### [Version comparison data]
· · · ·
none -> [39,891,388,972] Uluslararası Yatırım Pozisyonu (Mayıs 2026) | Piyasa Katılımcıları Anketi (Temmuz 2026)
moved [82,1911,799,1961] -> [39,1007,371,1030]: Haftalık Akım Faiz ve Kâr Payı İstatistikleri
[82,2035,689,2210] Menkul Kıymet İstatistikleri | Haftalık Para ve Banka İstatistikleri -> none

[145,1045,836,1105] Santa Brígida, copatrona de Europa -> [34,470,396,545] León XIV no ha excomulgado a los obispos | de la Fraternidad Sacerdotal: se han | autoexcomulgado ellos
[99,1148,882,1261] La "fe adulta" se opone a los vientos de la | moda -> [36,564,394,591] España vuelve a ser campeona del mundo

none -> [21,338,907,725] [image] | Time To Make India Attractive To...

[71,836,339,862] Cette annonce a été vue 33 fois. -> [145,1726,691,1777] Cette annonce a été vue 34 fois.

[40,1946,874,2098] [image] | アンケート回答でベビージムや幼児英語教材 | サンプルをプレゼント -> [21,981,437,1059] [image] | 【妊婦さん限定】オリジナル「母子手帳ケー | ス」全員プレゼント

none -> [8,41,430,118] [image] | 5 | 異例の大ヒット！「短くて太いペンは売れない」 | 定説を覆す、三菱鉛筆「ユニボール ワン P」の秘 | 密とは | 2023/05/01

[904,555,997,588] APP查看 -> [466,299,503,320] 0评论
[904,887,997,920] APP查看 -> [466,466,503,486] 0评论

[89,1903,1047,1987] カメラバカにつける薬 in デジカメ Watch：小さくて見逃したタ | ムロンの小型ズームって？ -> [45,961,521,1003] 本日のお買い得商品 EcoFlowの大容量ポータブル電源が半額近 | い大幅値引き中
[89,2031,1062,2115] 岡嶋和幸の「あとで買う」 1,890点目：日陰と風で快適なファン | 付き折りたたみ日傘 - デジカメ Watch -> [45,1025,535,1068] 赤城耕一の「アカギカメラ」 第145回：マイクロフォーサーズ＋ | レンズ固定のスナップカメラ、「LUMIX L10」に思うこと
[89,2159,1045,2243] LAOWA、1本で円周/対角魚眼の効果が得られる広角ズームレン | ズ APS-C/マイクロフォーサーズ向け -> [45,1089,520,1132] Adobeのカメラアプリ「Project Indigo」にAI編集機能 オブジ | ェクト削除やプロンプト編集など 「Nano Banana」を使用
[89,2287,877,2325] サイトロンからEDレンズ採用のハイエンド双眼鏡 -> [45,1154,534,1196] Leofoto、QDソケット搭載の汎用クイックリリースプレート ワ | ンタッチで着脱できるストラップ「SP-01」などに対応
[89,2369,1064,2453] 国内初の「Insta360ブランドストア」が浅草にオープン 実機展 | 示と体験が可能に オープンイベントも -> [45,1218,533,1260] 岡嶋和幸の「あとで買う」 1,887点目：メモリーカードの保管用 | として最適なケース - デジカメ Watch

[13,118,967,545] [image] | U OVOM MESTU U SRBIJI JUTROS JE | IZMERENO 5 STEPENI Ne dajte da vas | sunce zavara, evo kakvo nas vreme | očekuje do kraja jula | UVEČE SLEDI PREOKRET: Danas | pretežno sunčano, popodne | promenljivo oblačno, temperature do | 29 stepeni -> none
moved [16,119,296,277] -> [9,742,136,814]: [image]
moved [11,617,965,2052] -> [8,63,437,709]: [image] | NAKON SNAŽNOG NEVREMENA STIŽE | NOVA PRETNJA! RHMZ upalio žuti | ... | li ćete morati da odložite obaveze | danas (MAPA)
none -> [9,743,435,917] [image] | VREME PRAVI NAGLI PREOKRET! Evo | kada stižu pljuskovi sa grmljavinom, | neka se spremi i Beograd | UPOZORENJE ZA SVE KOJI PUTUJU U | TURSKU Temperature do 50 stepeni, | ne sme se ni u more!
· · · ·
### [What the task requires]
From the data above, gather every line that includes the word "あとで買う".

### [Exercise solution]
[89,2031,1062,2115] 岡嶋和幸の「あとで買う」 1,890点目：日陰と風で快適なファン | 付き折りたたみ日傘 - デジカメ Watch -> [45,1025,535,1068] 赤城耕一の「アカギカメラ」 第145回：マイクロフォーサーズ＋ | レンズ固定のスナップカメラ、「LUMIX L10」に思うこと
[89,2369,1064,2453] 国内初の「Insta360ブランドストア」が浅草にオープン 実機展 | 示と体験が可能に オープンイベントも -> [45,1218,533,1260] 岡嶋和幸の「あとで買う」 1,887点目：メモリーカードの保管用 | として最適なケース - デジカメ Watch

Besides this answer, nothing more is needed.